» **YOUR ASSIGNMENT**
This exercise calls for retyping every line below exactly, with the images omitted.

» **THE DATA**
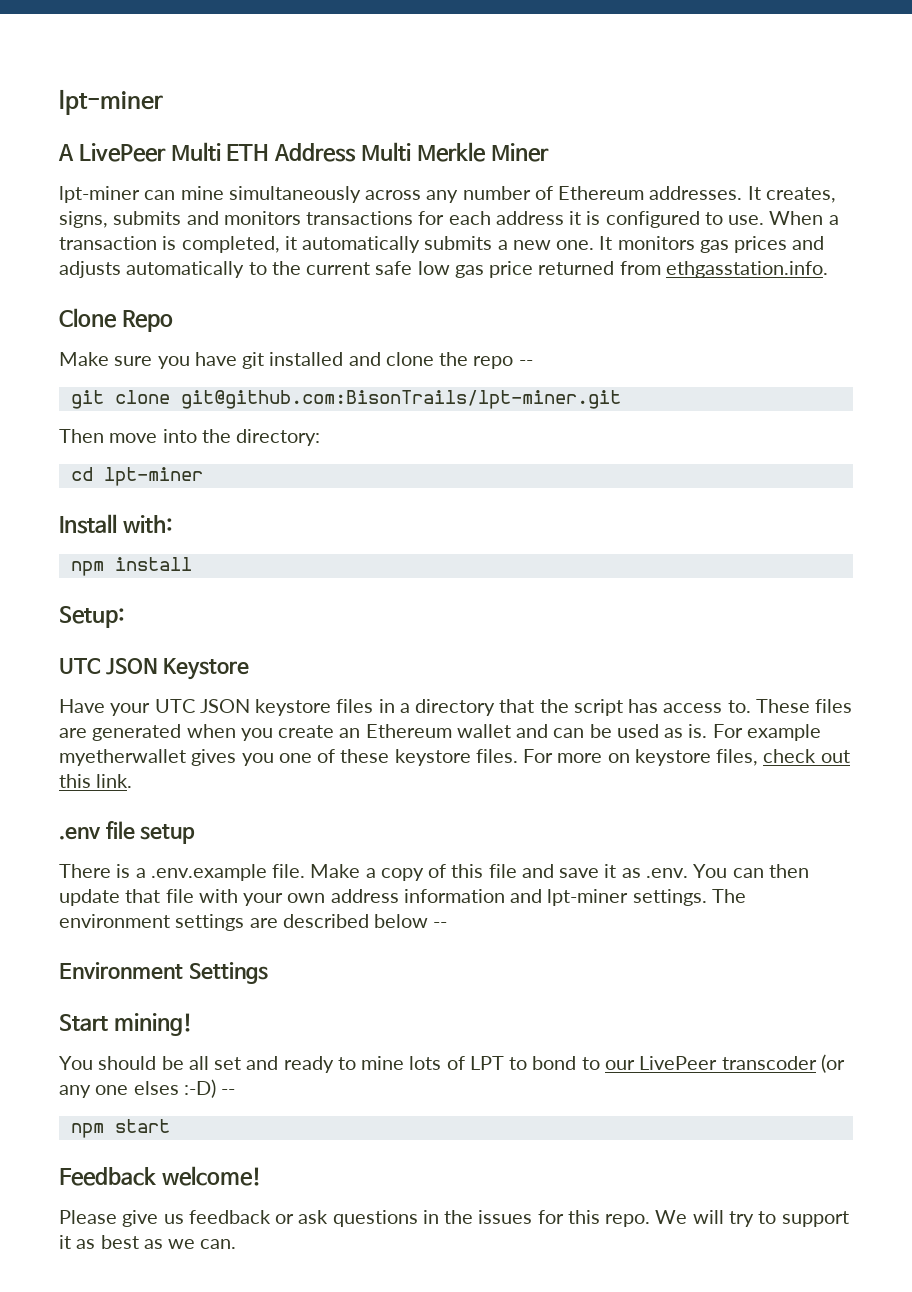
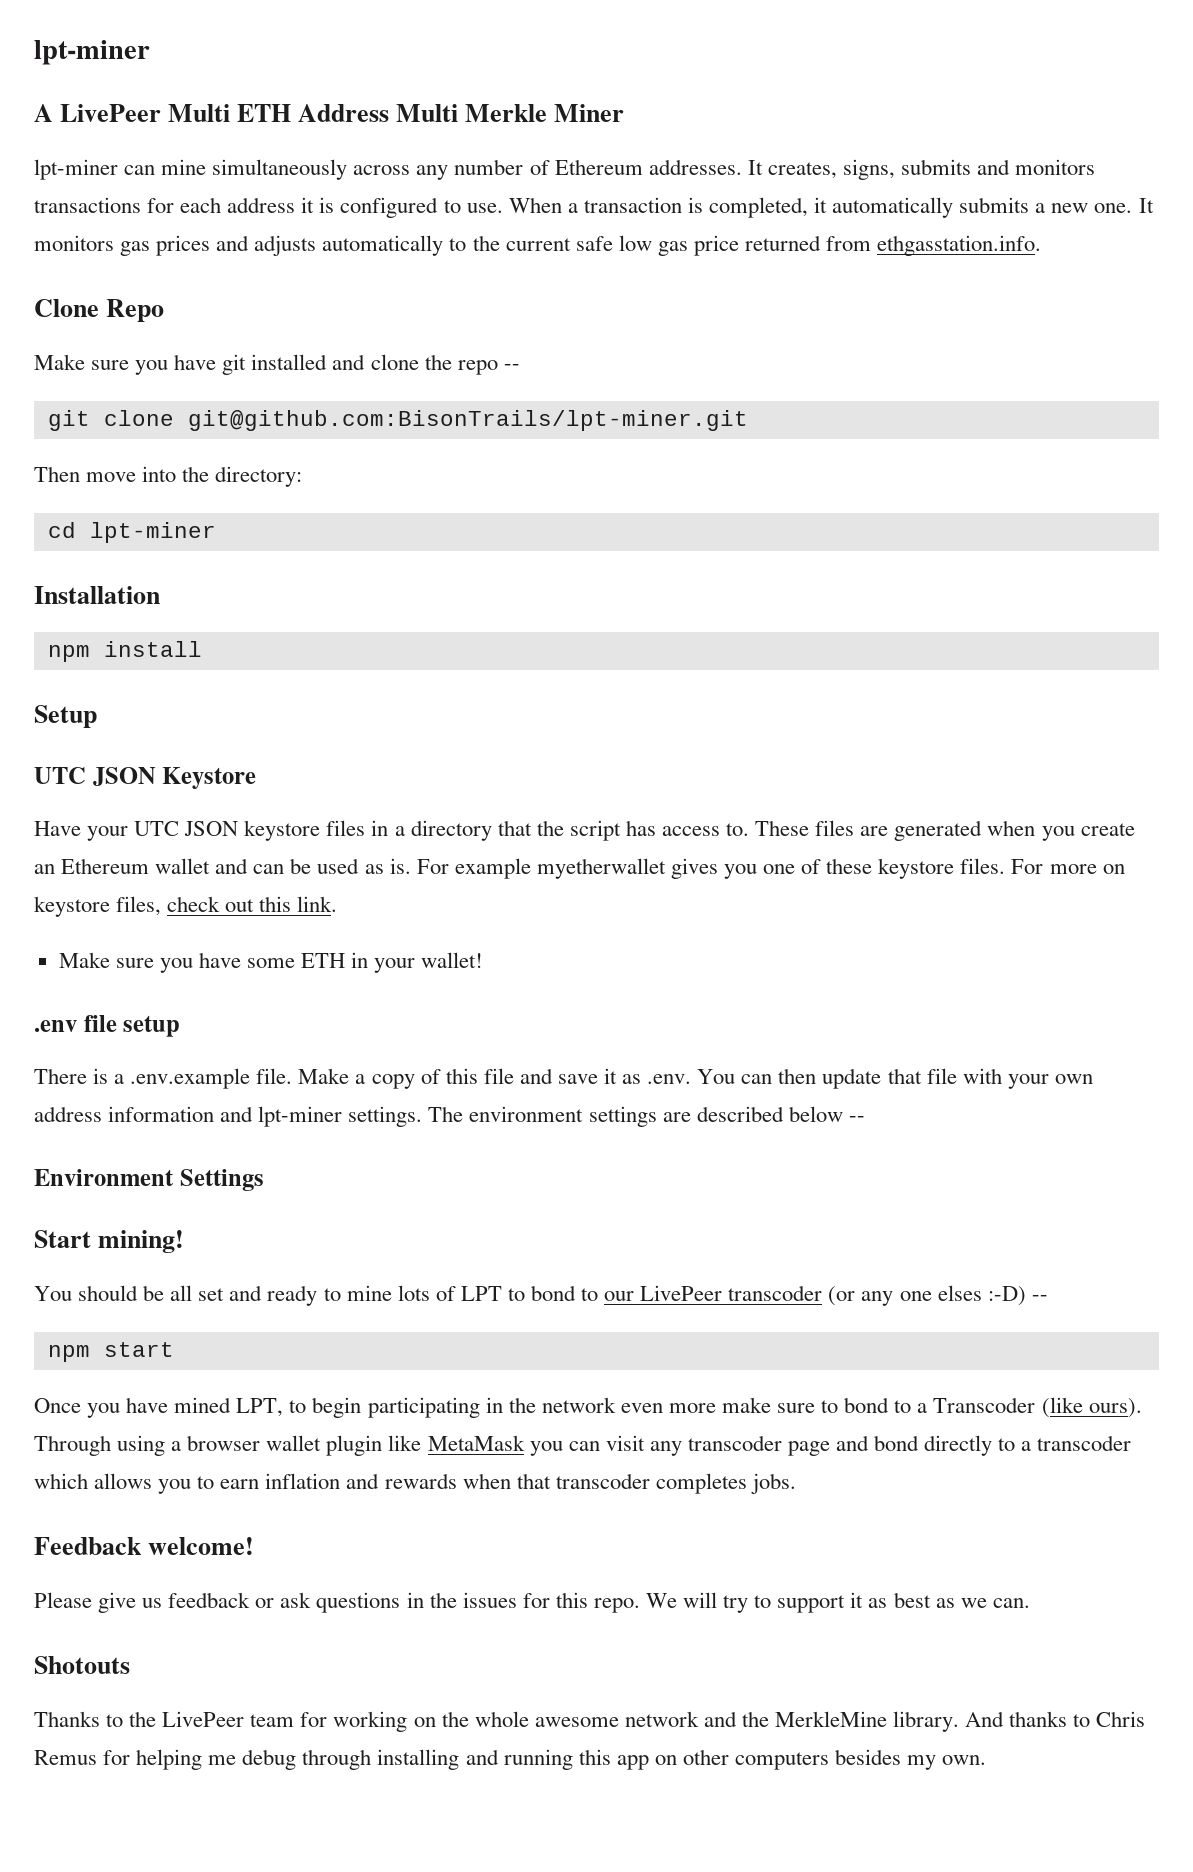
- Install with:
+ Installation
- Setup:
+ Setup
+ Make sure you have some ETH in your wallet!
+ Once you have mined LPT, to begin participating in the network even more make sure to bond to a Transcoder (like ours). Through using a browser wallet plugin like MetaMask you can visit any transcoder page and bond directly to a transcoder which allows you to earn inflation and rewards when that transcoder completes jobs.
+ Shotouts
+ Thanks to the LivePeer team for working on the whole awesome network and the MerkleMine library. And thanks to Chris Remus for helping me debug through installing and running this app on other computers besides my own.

» **RESPONSE BELOW**
- Install with:
+ Installation
- Setup:
+ Setup
+ Make sure you have some ETH in your wallet!
+ Once you have mined LPT, to begin participating in the network even more make sure to bond to a Transcoder (like ours). Through using a browser wallet plugin like MetaMask you can visit any transcoder page and bond directly to a transcoder which allows you to earn inflation and rewards when that transcoder completes jobs.
+ Shotouts
+ Thanks to the LivePeer team for working on the whole awesome network and the MerkleMine library. And thanks to Chris Remus for helping me debug through installing and running this app on other computers besides my own.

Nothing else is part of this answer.